El beneficio de la duda

Manuel Juliá Manuel Juliá

Terrible el dilema de un país entre su corazón y su bolsillo. Quizá ahondando más entre un dolor lejano y uno cercano, el que viaja por las autopistas invisibles de lo digital, y el que si te acercas en coche llegas y puedes rozarlo con la mano, cuando no aspirarlo con los ojos. O quizá entrando una capa más, entre la ausencia y la presencia de una ética, el duelo entre el egoísmo razonable y la sensibilidad que desde cualquier punto del mundo aspira a lo universal. En todo caso, si el dilema fuese inexistente sería de una atrocidad humana feroz. La pasión ancestral por la justicia, que ha llenado nuestra historia de miel, desaparecería en las vértebras de cualquier tarjeta de crédito que se convierte en manual único de vida. Por eso digo de país con ganas. Porque, de los políticos, en cuanto a debates de fondo, dilemas morales o enfrentamientos entre egoísmo y utopía, nada podemos esperar. La evidencia de que solo ven el escaparate de las cosas es apabullante. Para ellos, solo hay dilema en preguntarse cuál es la fórmula para el máximo rendimiento electoral con el menor compromiso posible.

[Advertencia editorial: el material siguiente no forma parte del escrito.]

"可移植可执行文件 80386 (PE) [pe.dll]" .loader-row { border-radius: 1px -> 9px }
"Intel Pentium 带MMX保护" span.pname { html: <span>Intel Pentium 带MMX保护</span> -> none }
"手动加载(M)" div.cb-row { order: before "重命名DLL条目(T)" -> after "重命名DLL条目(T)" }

Y ya sé que cuando generalizo soy injusto. Muchos políticos nos abrirían su corazón lleno de alma, sueños, dedicación generosa y anteposición de la justicia y la razón al propio interés, pero esos son los perdedores en todos los partidos, los que no pintan nada y solo son usados cuando un exceso de exposición banal los necesita y utiliza en sus propios fines.

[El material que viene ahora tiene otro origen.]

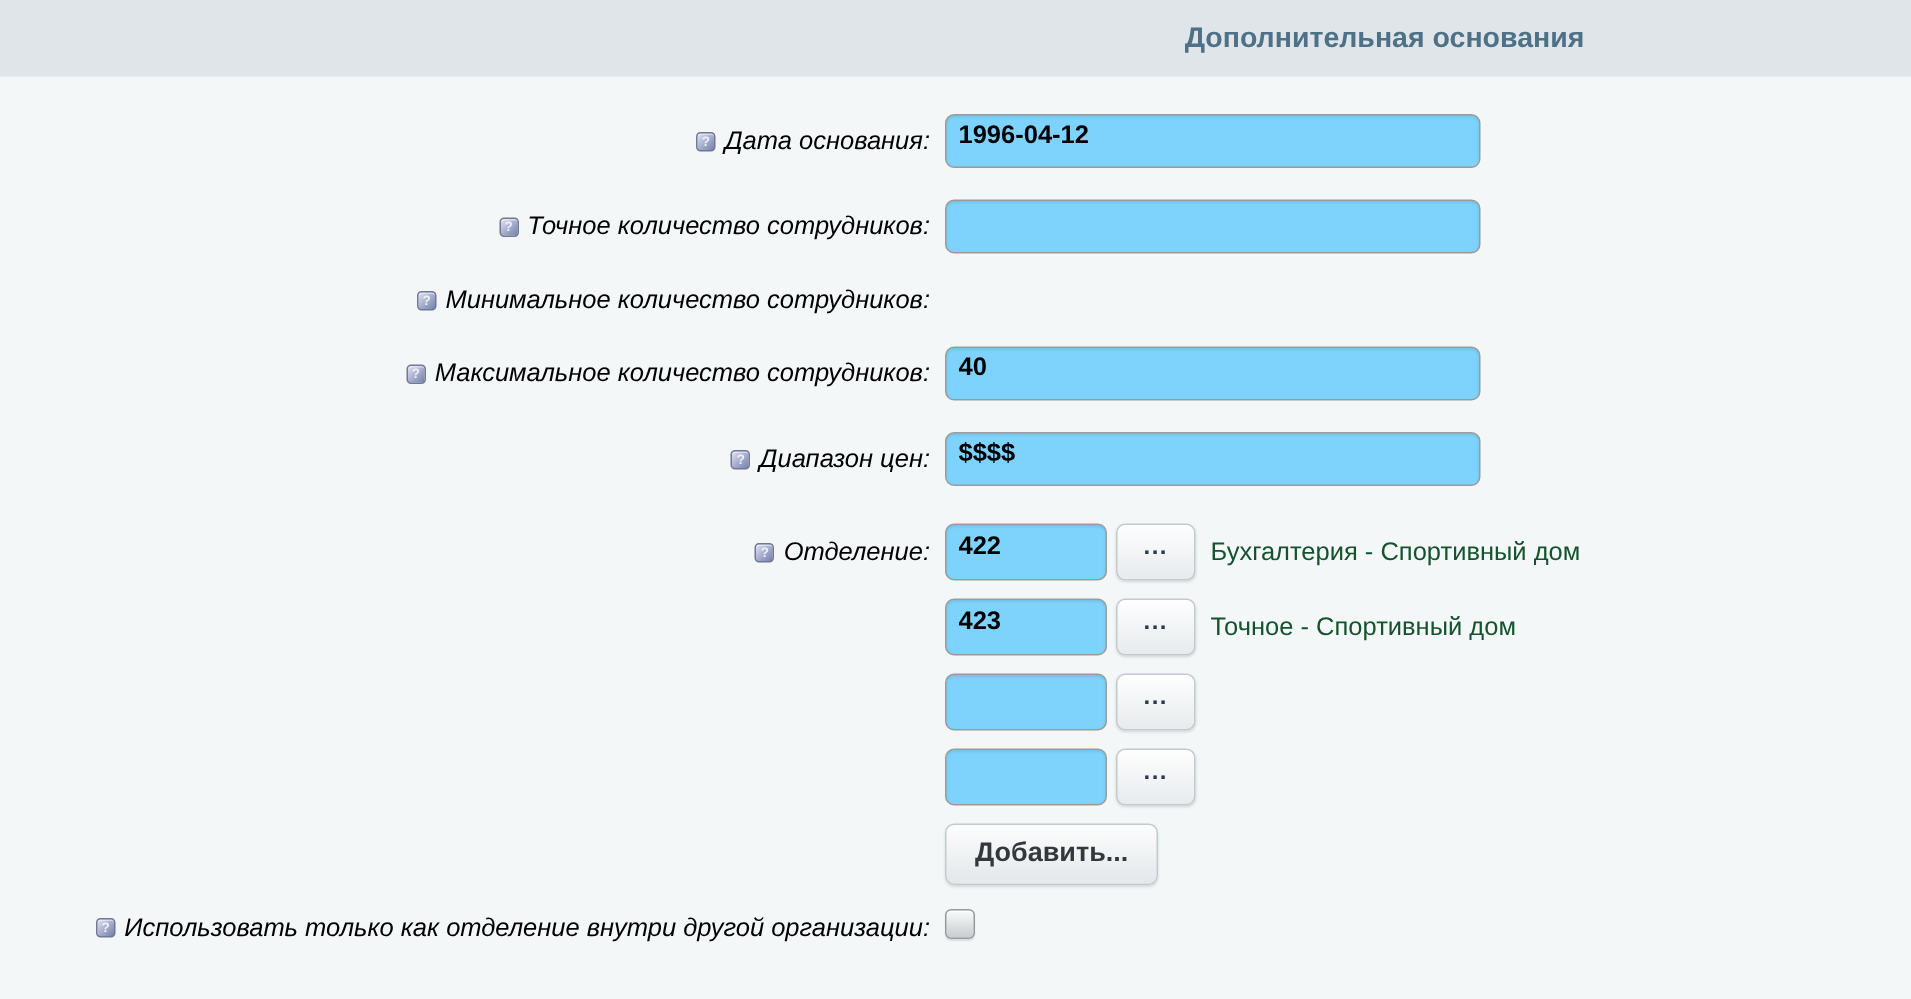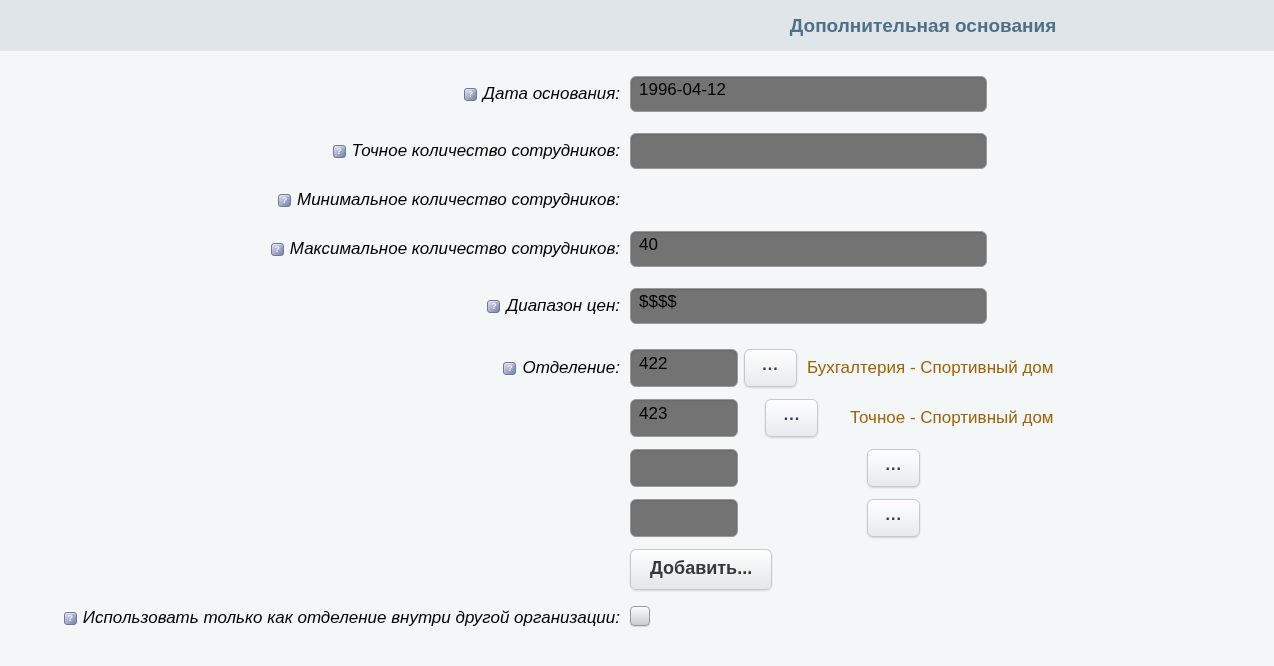"1996-04-12" .text-input { background: #737373 -> #7dd3fc; font-weight: none -> bold }
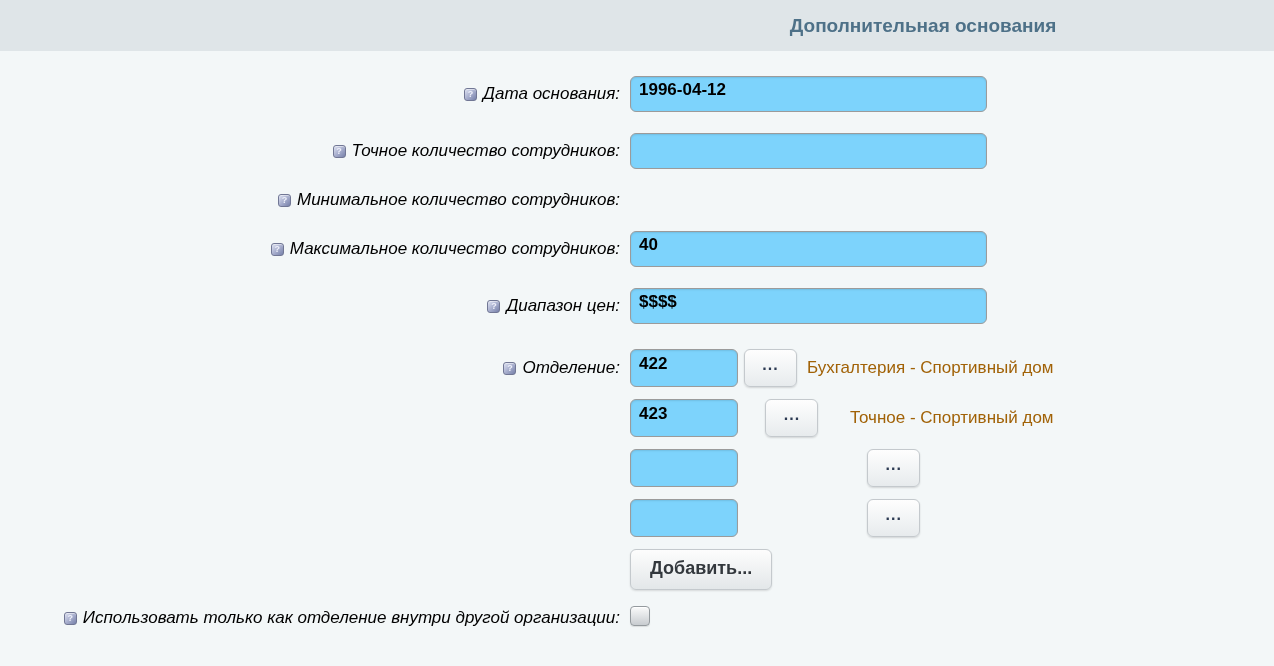"422" .dept-row { justify-content: space-between -> none }
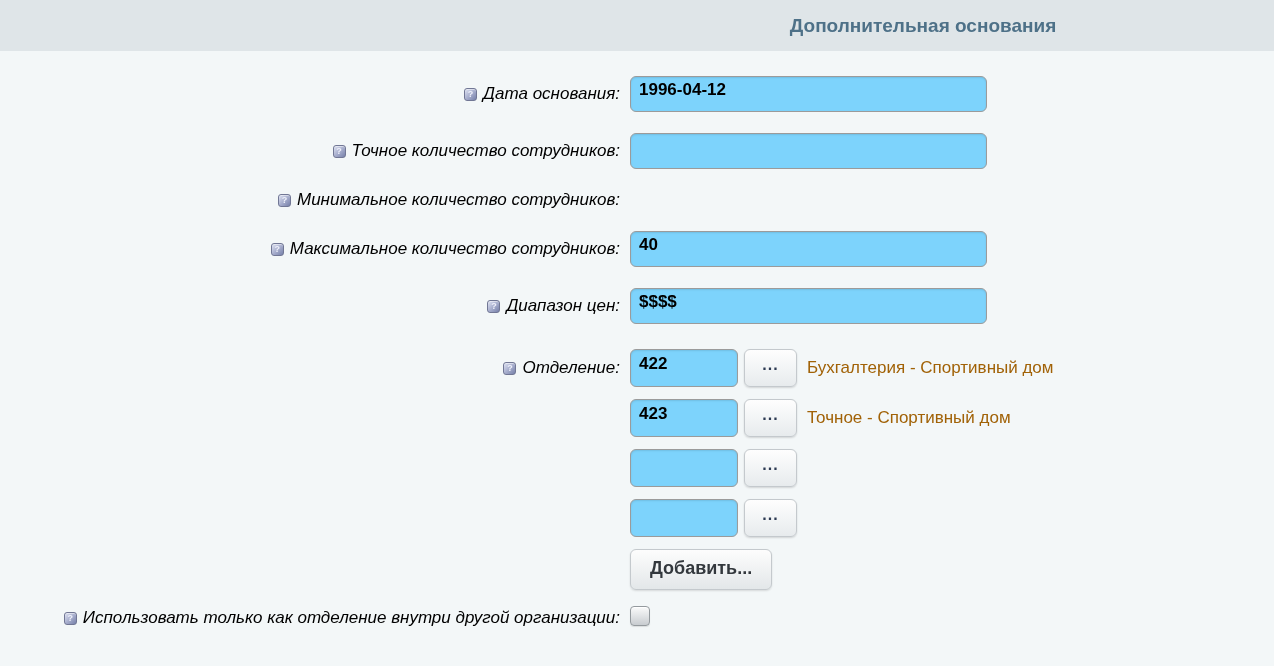"Бухгалтерия - Спортивный дом" .dept-name { color: #a16207 -> #14532d }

Véase el medio minuto que ha durado el asunto de la venta de armas a Arabia Saudí. La propia ministra ha tardado poco en descalificarse a sí misma. Los que debían hablar nada han tardado en callarse. Los que podrían azuzar el fuego de ese debate moral han mirado a su acta y han dicho, "aleja de mí ese cáliz". Por eso, solo queda que la propia sociedad asuma esa mancha moral que se oculta cerrando los ojos, pero que sigue ahí detrás de los ojos cerrados como un montoncito de polvo que se esconde debajo de la alfombra. Y como no quiero ser ingenuo no planteo el dilema solo entre la muerte de los harapientos de Yemen y los que se van al estertor del paro en Cádiz. No sería justo para los obreros, ya que es miserable decir que sus puestos de trabajo son porque la gente muere lejos. Pero, lo que sí digo, es que la ausencia de dilema, la asunción ágil de ese intercambio, armas por empleo, da alas a los que viven de la violencia en cualquier parte del mundo. Quiero el debate porque aun perdiéndolo, y aceptándolo, su existencia ayuda a los que luchan contra el predominio de la guerra y la venta de armas de los ricos a los pobres. Como tantos otros, es un debate universal, el de acercar el mundo a la no violencia poco a poco. Los que luchan de verdad por ello se merecen que al menos les ayudemos con el beneficio de la duda.